--- Information Enclosed Below ---

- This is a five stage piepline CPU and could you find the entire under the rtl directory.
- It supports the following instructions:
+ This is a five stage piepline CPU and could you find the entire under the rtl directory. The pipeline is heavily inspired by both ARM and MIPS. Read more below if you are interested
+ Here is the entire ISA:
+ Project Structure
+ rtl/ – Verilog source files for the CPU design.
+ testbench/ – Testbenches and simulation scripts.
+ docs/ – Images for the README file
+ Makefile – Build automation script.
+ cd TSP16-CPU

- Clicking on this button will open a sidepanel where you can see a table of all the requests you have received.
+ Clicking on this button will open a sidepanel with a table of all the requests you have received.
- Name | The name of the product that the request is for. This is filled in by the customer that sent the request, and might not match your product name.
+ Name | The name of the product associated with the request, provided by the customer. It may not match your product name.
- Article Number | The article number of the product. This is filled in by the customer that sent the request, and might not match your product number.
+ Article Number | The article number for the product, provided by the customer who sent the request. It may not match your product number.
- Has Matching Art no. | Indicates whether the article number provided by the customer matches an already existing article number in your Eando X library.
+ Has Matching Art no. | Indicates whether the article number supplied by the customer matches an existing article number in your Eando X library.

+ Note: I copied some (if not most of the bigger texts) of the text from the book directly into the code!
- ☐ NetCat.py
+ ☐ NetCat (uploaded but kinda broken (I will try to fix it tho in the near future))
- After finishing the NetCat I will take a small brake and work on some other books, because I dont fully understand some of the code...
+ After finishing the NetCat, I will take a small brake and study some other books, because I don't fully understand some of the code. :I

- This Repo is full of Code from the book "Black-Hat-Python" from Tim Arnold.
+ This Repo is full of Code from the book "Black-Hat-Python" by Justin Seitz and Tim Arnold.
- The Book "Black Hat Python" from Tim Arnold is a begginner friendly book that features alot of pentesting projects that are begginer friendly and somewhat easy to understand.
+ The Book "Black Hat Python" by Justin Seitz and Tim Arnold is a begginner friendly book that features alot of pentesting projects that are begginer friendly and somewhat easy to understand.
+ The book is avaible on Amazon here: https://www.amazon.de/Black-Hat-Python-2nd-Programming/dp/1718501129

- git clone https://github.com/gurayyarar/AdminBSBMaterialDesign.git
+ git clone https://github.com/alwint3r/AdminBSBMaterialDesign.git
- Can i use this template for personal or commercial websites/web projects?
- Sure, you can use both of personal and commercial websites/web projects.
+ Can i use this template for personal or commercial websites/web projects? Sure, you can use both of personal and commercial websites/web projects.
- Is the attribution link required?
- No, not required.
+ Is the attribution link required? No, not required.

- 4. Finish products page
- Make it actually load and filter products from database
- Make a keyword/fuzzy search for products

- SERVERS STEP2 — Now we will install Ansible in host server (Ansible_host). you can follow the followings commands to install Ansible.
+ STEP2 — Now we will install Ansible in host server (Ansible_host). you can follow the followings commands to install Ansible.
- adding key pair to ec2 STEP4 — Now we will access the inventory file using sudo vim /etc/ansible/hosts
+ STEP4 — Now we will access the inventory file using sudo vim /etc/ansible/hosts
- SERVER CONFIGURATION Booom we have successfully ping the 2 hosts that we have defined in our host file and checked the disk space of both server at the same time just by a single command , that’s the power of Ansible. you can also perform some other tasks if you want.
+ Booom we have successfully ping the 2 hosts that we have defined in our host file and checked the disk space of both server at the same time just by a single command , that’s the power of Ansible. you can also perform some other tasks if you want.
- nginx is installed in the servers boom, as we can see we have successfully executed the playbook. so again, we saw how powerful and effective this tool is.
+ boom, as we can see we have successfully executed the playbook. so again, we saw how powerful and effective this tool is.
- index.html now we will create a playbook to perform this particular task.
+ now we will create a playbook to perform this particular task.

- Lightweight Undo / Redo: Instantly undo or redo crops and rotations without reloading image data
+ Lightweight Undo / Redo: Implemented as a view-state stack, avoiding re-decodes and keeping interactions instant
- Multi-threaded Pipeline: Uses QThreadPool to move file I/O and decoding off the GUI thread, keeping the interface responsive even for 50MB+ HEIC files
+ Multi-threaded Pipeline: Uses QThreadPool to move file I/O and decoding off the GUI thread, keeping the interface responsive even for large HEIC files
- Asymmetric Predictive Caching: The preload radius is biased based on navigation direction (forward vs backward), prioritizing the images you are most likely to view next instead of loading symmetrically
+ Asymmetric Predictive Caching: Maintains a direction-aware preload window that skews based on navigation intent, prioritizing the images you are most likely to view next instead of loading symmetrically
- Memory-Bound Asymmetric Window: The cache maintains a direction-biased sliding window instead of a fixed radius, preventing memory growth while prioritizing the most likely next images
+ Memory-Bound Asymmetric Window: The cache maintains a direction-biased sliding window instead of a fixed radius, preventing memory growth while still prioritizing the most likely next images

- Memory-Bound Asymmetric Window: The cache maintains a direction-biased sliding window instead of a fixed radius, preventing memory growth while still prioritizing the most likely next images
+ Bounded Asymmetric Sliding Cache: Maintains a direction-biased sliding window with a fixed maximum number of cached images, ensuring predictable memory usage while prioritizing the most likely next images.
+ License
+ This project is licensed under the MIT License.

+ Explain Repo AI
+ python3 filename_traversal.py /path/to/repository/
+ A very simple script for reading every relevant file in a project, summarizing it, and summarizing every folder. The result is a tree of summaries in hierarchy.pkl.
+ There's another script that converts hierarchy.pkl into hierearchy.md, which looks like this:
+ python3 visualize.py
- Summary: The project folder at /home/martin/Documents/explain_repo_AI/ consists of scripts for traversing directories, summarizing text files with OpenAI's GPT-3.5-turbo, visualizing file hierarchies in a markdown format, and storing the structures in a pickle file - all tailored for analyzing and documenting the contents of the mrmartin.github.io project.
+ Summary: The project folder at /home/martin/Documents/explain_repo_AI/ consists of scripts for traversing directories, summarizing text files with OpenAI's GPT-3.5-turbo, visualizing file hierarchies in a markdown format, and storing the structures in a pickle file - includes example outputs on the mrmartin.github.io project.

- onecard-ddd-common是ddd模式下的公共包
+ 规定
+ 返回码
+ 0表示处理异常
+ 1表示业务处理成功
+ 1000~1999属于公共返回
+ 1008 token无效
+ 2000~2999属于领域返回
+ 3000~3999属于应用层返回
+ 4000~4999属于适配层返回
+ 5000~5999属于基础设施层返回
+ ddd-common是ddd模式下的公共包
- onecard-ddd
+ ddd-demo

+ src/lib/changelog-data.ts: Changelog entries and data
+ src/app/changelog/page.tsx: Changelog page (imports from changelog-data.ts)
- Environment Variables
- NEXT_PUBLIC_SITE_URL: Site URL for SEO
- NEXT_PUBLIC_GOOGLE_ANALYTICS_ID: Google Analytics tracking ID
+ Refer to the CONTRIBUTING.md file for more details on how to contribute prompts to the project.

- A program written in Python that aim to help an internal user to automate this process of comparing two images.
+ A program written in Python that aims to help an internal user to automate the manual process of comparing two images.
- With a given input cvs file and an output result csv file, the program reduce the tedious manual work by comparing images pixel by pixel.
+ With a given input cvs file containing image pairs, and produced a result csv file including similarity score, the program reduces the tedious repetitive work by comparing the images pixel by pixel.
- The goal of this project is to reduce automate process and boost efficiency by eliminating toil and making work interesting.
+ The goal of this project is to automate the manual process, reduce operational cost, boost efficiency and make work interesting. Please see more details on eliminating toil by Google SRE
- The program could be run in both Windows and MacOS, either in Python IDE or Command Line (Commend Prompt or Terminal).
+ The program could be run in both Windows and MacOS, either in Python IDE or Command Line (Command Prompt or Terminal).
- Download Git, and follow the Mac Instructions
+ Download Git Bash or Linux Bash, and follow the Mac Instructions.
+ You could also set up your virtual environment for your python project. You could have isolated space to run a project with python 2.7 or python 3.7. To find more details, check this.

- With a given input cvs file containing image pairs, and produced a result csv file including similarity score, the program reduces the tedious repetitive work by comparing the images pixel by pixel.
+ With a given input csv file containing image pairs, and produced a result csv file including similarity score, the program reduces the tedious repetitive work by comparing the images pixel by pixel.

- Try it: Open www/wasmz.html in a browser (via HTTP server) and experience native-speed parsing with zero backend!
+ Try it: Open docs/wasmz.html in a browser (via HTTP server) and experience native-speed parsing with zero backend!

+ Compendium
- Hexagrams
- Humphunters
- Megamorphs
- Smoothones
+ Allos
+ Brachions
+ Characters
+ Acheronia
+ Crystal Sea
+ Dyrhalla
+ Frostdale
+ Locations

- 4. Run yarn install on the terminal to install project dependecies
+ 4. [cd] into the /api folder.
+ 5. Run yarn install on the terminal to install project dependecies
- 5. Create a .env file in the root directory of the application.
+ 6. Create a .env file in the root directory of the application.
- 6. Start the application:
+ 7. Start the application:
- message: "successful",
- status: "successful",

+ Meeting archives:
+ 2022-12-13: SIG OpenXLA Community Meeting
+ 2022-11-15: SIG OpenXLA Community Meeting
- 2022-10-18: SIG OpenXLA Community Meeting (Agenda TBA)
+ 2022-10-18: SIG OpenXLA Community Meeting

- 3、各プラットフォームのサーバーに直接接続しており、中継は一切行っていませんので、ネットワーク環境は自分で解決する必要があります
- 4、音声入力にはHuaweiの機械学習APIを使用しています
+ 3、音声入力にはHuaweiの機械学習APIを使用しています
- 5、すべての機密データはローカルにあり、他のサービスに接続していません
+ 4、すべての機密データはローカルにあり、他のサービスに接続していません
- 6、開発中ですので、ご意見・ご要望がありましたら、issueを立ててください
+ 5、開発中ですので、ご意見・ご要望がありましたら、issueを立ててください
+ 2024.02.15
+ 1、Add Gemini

--- End of Enclosed Information ---

[What is expected]: Please copy exactly the lines from the first line of the records above through the line containing "the CPU design.", including both, and nothing more.

[Answer to this task]:
- This is a five stage piepline CPU and could you find the entire under the rtl directory.
- It supports the following instructions:
+ This is a five stage piepline CPU and could you find the entire under the rtl directory. The pipeline is heavily inspired by both ARM and MIPS. Read more below if you are interested
+ Here is the entire ISA:
+ Project Structure
+ rtl/ – Verilog source files for the CPU design.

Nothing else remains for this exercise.